If you need a service to process more data than you’re allowed to put in a single request, try splitting the workload into multiple smaller parts. As described in the Guidelines and Limits documentation for Amazon Translate, the preceding error message reminds us that the service can accept no more than 5,000 bytes of UTF-8 encoded characters. You can check this in Python with the command `len(source_text.encode('utf-8')) < 5000`. If you’re working with a text document that is longer than 5,000 bytes, you can split the source text into smaller chunks, call Amazon Translate for each chunk, and combine the translated results once complete.

In order to maintain the grammatical integrity of the source text, it must not be split in the middle of words or sentences.
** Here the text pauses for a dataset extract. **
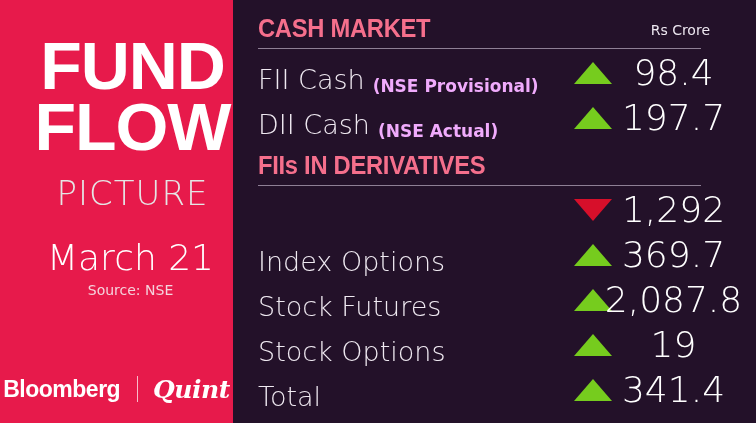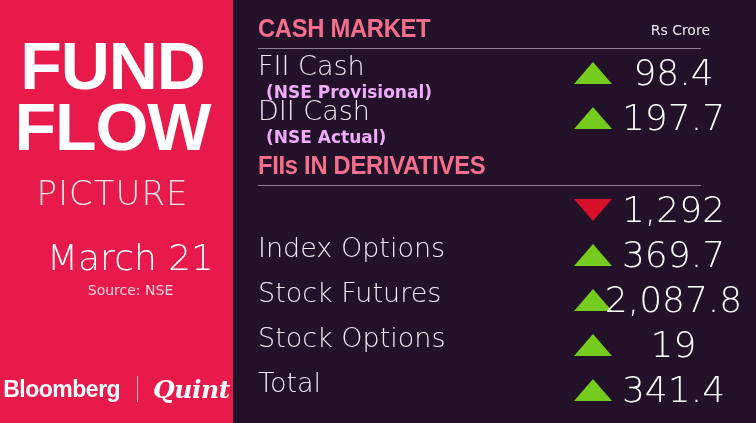"FUND" .title-block { left: 0 -> 20px }
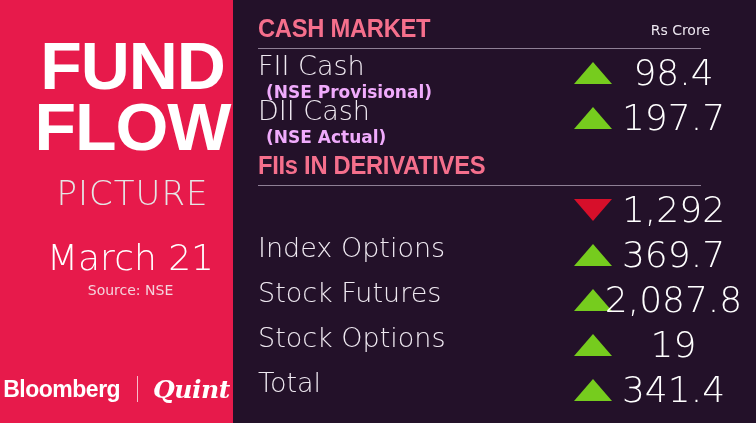"FII Cash" .row-label { align-items: flex-start -> flex-end; flex-direction: column -> none }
The simplest way to locate sentence boundaries involves looking for a period followed by a capitalized word. A more accurate strategy also considers language specific abbreviations that include a period but don’t necessarily end a sentence, such as the English title Missus abbreviated as Mrs. or the German title Frau abbreviated as Fr.
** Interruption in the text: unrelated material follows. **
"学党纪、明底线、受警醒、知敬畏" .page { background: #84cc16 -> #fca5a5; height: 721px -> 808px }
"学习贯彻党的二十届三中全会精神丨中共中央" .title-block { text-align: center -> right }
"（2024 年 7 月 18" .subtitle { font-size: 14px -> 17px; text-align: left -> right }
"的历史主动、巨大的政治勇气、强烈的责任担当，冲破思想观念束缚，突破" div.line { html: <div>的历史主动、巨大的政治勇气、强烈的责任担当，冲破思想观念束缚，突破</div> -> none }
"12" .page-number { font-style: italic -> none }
Splitting text with the Natural Language Toolkit for Python

The Natural Language Toolkit (NLTK) for Python provides a convenient way to split text into sentences for many different languages. The following Python code shows how to download pretrained models, or tokenizers, for dividing text into a list of sentences. An English language tokenizer is used in this example. You can find tokenizers for other languages under the tokenizers/punkt/ directory.
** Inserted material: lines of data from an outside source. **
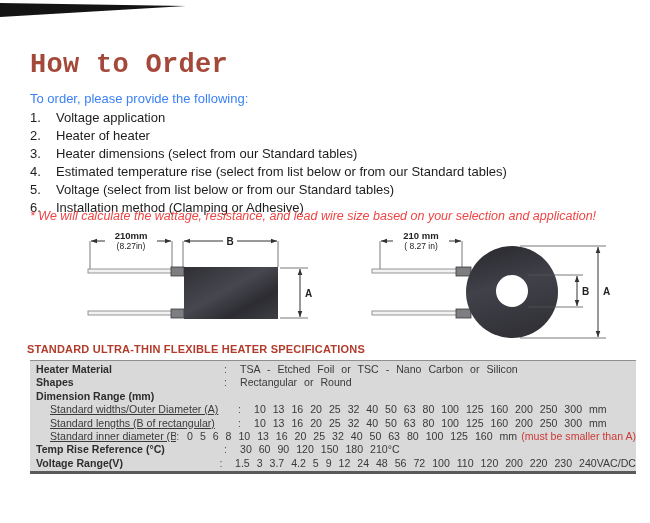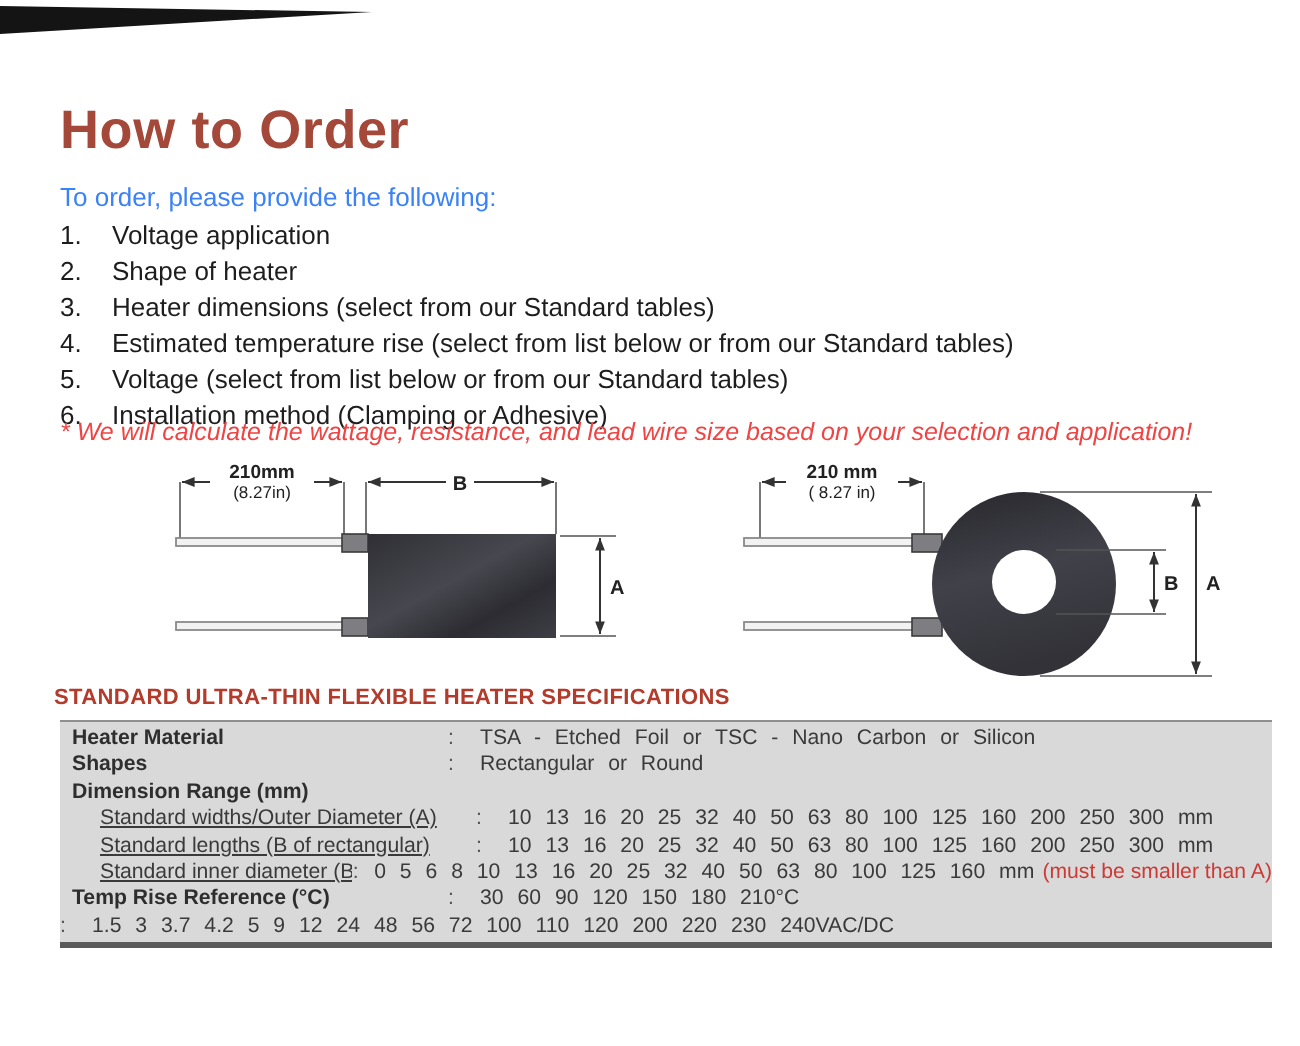"How to Order" #title { font-family: none -> Liberation Mono, monospace }
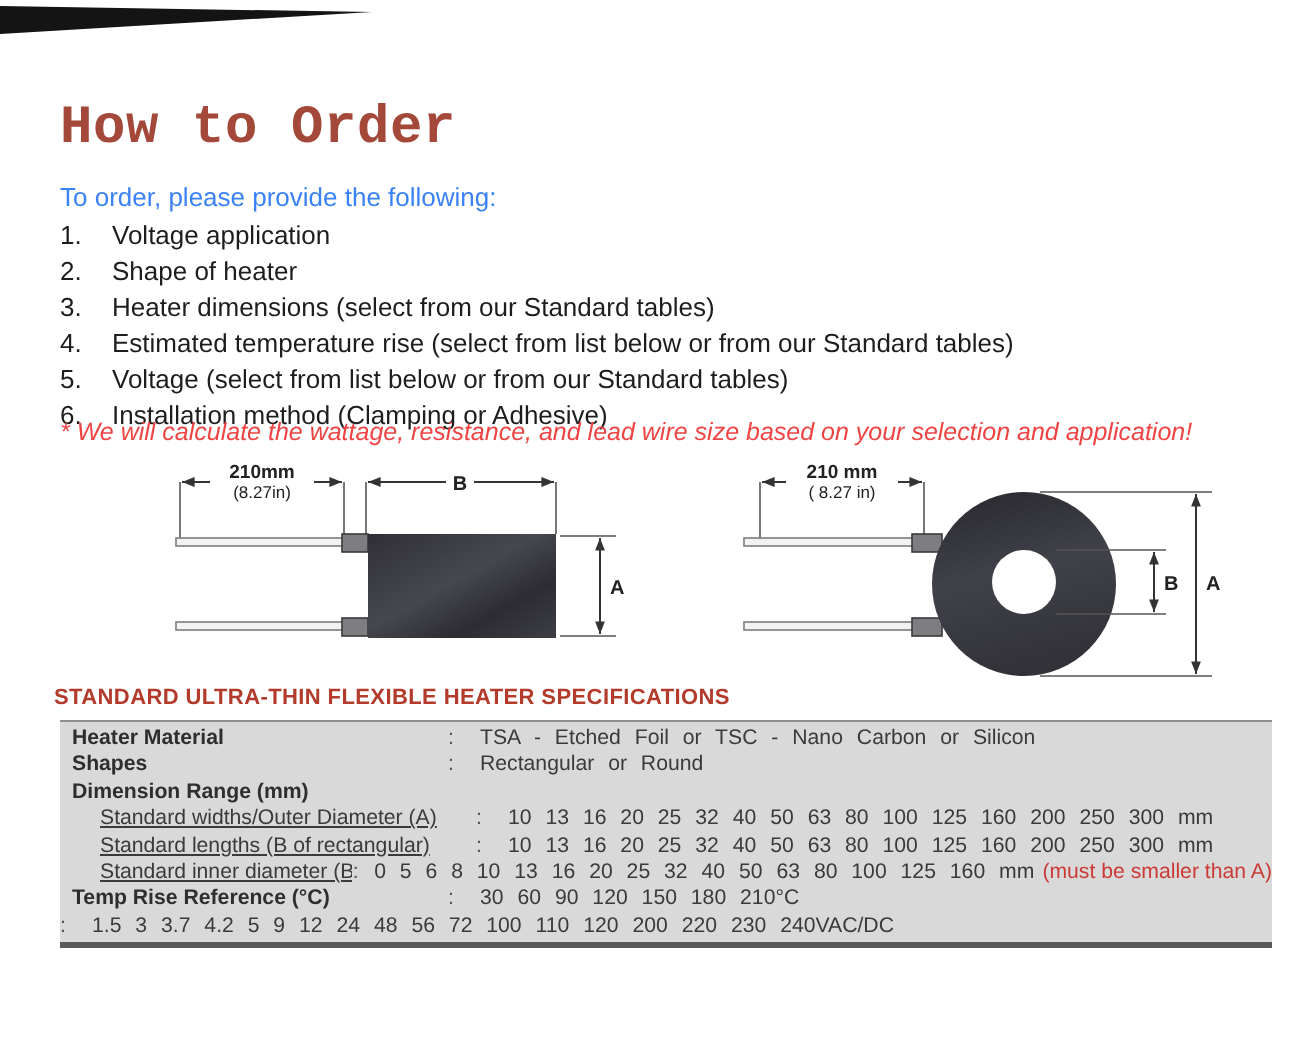"Shape of heater" span { text: Shape -> Heater }
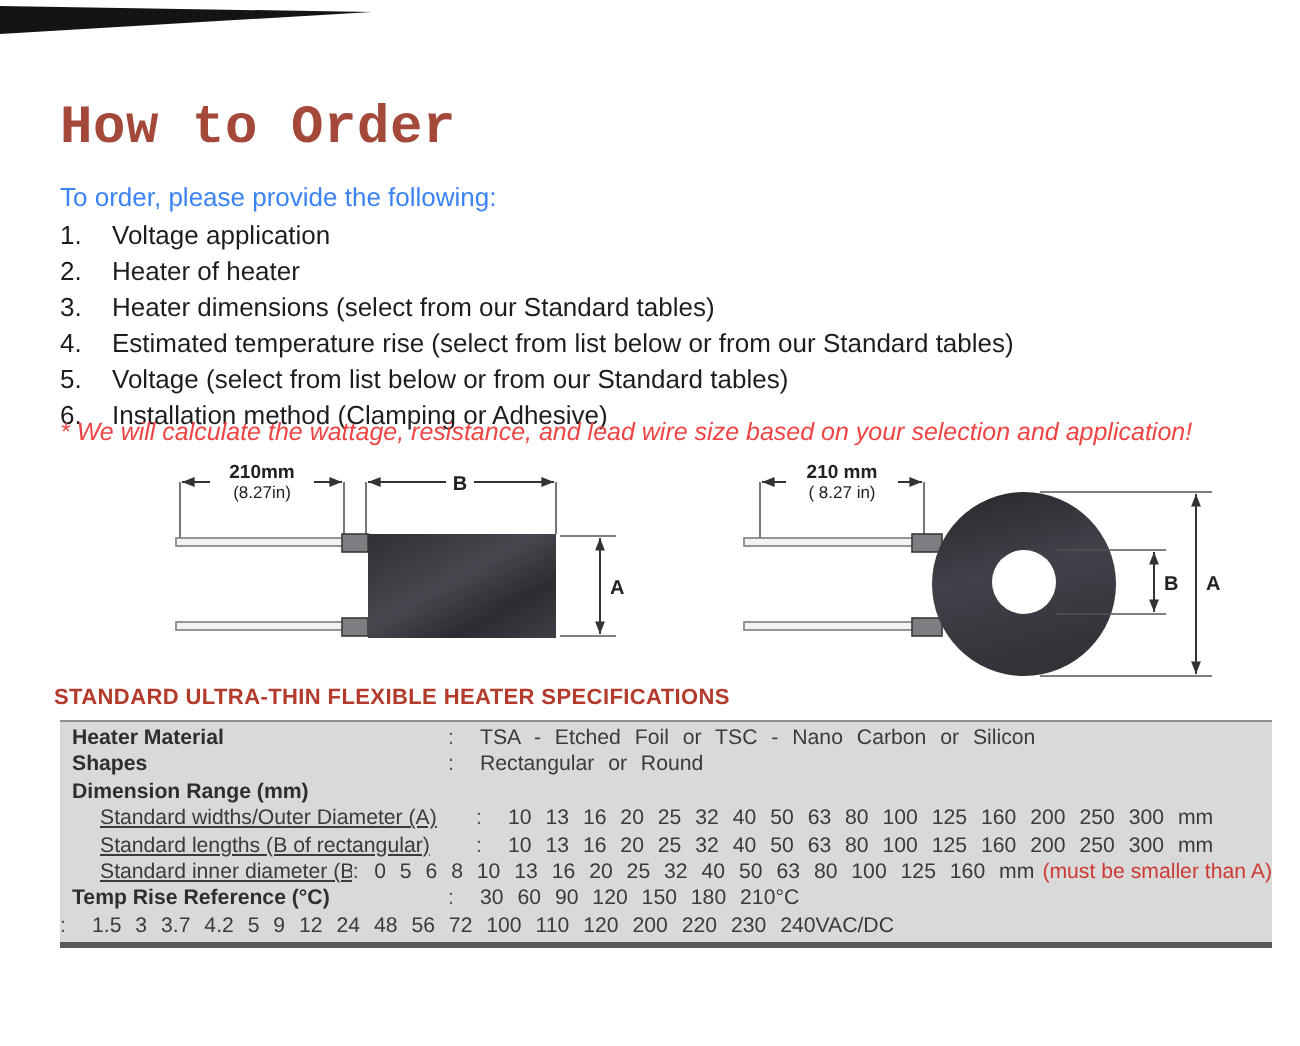"Voltage Range(V)" span.slbl { html: none -> <span>Voltage Range(V)</span> }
(Mouseover to scroll through the following code block.)

# Be sure to first install nltk and boto3
import nltk.data
import boto3
# Define the source document that needs to be translated
source_document = “My little pony heart is yours...”
# Tell the NLTK data loader to look for resource files in /tmp/
nltk.data.path.append("/tmp/")
# Download NLTK tokenizers to /tmp/
nltk.download('punkt', download_dir='/tmp/')
# Load the English language tokenizer
tokenizer = nltk.data.load('tokenizers/punkt/english.pickle')
# Split input text into a list of sentences
sentences = tokenizer.tokenize(source_document)
print("Input text length: " + str(len(source_document)))
print("Number of sentences: " + str(len(sentences)))
translated_text = ''
source_text_chunk = ''
translate_client = boto3.client('translate')
source_lang = "en"
target_lang = "fr"
for sentence in sentences:
    # Translate expects utf-8 encoded input to be no more than 
    # 5000 bytes, so we’ll split on the 5000th byte.
    if ((len(sentence.encode('utf-8')) + len(source_text_chunk.encode('utf-8')) < 5000):
        source_text_chunk = source_text_chunk + ' ' + sentence
    else:
        print("Translation input text length: " + str(len(source_text_chunk)))
        translation_chunk = translate_client.translate_text(Text=source_text_chunk,SourceLanguageCode=source_lang,TargetLanguageCode=target_lang)
        print("Translation output text length: " + str(len(translation_chunk)))
        translated_text = translated_text + ' ' + translation_chunk["TranslatedText"]
        source_text_chunk = sentence
# Translate the final chunk of input text
print("Translation input text length: " + str(len(source_text_chunk)))
translation_chunk = translate_client.translate_text(Text=source_text_chunk,SourceLanguageCode=source_lang,TargetLanguageCode=target_lang)
print("Translation output text length: " + str(len(translation_chunk)))
translated_text = translated_text + ' ' + translation_chunk["TranslatedText"]
print("Final translation text length: " + str(len(translated_text)))

To run the above code, download it on Github, install the NLTK and boto3 Python packages, and run ‘python3 app.py’. You should see output like this:

$ python3 app.py
[nltk_data] Downloading package punkt to /tmp/...
[nltk_data]   Package punkt is already up-to-date!
Input text length: 32
Number of sentences: 1
Translation input text length: 33
Translation output text length: 4
Final translation text length: 37

After you are finished running this example, be sure to turn off the AWS services or resources used to avoid incurring ongoing costs.

Summary

In this blog post, I reviewed how you can respect sentence boundaries when splitting large text documents into chunks to be processed by Amazon Translate. As long as you stay within the other service guidelines, there is virtually no limit to the size of documents you can translate with this strategy!